(Front-end code edit data)
= = = =

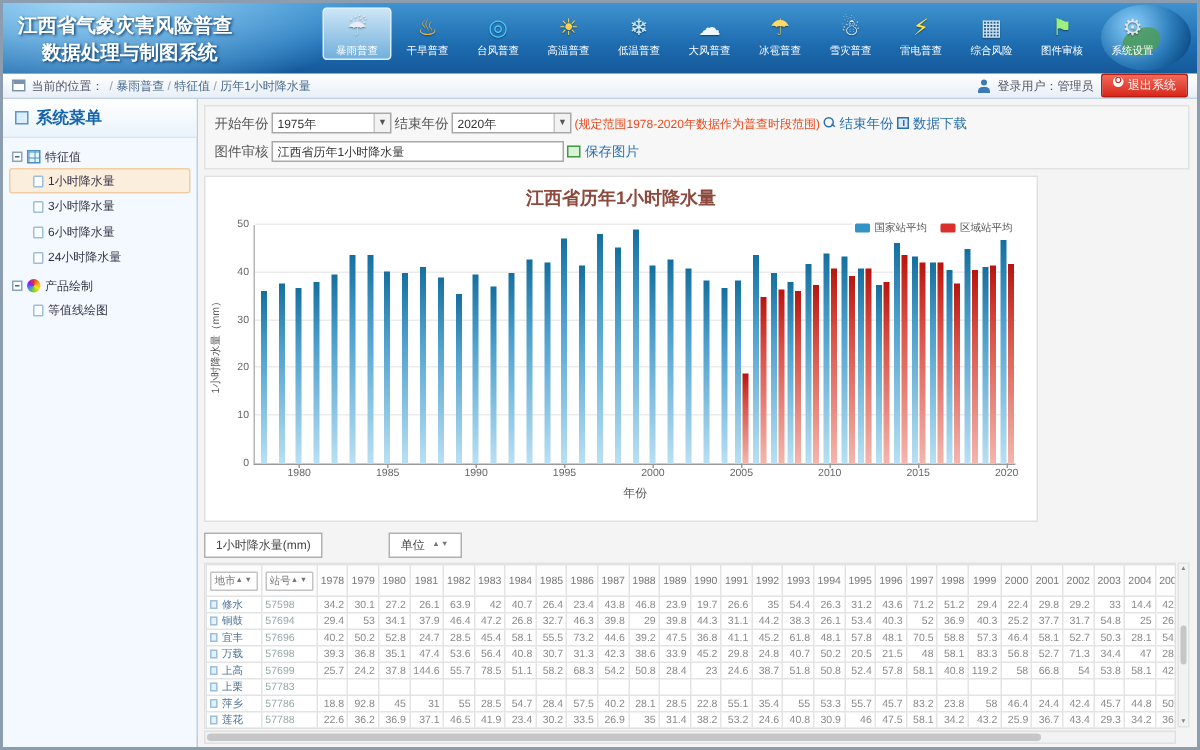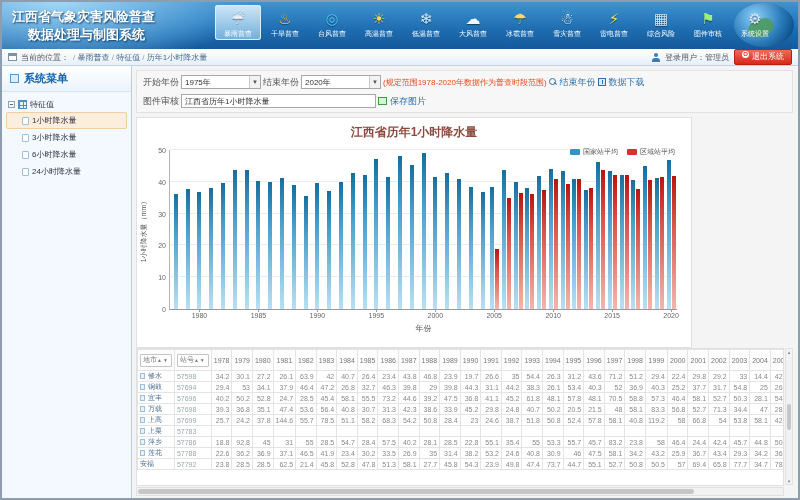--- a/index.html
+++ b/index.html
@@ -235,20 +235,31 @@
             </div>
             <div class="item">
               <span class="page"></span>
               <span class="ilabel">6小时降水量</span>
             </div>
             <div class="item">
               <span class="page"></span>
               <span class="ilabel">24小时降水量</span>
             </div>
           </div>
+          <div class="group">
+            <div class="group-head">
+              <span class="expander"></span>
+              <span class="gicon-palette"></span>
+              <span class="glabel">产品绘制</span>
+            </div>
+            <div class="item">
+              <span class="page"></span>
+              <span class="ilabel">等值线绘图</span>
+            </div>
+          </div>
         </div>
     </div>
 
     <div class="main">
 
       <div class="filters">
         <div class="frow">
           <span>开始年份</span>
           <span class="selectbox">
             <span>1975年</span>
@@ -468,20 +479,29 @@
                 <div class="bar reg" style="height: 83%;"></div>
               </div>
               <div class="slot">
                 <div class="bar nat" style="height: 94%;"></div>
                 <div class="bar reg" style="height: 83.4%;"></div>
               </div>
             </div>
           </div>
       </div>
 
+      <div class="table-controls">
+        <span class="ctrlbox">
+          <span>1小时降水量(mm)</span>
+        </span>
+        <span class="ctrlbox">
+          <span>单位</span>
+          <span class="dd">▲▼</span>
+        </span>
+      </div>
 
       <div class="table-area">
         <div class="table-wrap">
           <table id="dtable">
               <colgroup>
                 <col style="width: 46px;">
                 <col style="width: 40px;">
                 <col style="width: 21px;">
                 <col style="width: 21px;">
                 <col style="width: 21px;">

= = = =

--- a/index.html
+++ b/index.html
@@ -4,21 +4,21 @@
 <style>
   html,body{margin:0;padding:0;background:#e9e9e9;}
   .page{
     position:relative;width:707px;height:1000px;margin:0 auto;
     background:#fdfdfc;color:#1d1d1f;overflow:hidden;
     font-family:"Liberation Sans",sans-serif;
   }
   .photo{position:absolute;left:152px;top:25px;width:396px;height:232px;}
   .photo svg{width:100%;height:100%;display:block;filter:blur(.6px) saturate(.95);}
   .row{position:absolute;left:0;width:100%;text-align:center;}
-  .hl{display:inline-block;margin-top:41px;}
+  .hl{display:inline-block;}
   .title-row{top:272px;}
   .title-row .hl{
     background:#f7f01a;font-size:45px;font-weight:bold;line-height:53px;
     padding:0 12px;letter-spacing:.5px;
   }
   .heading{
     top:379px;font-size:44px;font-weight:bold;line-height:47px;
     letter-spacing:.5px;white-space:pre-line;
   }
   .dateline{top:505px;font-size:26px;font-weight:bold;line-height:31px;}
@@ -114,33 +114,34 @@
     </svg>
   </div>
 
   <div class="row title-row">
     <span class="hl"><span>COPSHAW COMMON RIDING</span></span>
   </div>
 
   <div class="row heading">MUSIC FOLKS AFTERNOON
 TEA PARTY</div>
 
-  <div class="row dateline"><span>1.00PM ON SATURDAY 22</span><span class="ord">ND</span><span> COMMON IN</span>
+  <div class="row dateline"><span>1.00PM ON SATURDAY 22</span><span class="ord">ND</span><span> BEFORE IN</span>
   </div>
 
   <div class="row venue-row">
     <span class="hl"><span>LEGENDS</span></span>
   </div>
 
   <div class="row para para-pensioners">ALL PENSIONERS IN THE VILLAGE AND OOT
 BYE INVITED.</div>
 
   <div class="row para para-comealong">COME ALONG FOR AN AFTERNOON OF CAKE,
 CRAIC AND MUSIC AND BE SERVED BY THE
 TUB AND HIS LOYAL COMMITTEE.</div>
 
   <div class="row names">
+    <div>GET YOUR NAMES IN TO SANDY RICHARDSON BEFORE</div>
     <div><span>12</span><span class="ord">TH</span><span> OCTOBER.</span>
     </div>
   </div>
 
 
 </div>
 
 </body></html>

= = = =

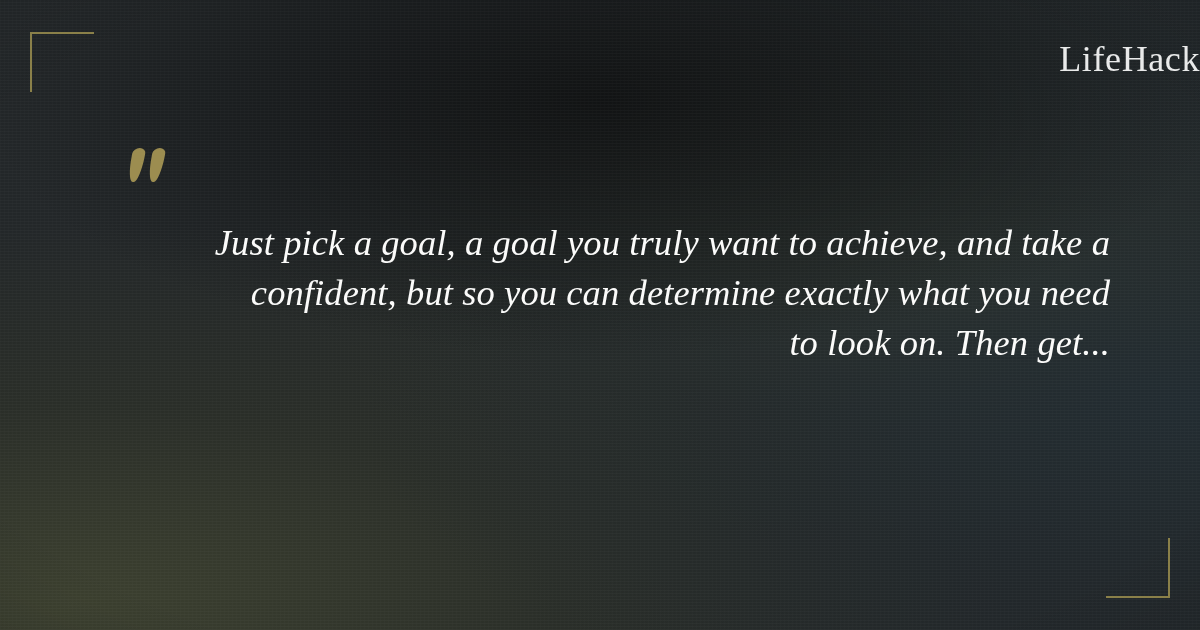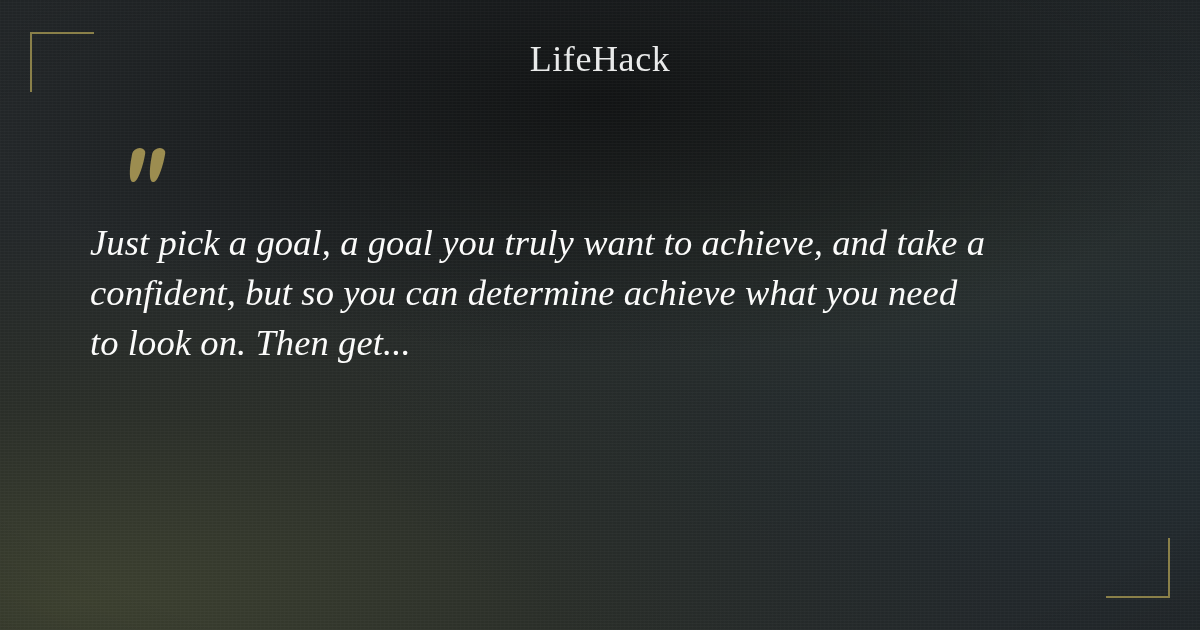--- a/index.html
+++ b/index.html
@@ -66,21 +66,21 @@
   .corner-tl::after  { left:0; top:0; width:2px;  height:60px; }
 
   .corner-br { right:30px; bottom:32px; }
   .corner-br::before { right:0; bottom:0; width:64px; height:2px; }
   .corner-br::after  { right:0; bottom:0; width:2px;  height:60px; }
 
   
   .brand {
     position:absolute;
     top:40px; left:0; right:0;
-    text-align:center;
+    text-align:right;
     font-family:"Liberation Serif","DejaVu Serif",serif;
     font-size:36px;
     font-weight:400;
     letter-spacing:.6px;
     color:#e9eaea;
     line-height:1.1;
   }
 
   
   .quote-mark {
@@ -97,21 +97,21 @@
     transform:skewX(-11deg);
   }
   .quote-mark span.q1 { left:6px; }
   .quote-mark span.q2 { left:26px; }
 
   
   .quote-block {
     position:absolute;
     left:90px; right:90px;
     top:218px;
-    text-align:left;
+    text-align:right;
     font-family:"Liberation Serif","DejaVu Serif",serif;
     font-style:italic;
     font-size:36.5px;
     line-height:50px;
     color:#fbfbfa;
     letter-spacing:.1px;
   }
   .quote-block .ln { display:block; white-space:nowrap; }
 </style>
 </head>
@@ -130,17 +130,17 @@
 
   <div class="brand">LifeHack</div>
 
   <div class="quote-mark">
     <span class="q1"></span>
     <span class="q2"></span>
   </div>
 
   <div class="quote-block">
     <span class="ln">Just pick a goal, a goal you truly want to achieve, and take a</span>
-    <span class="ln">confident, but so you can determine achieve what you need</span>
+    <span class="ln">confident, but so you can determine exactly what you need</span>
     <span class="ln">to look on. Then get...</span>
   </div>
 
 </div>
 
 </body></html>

= = = =

**AIM OF THE TASK**
Scan the data above for the word "MUSIC", then copy every line that holds it.

**FINAL ANSWER**
   <div class="row heading">MUSIC FOLKS AFTERNOON
 CRAIC AND MUSIC AND BE SERVED BY THE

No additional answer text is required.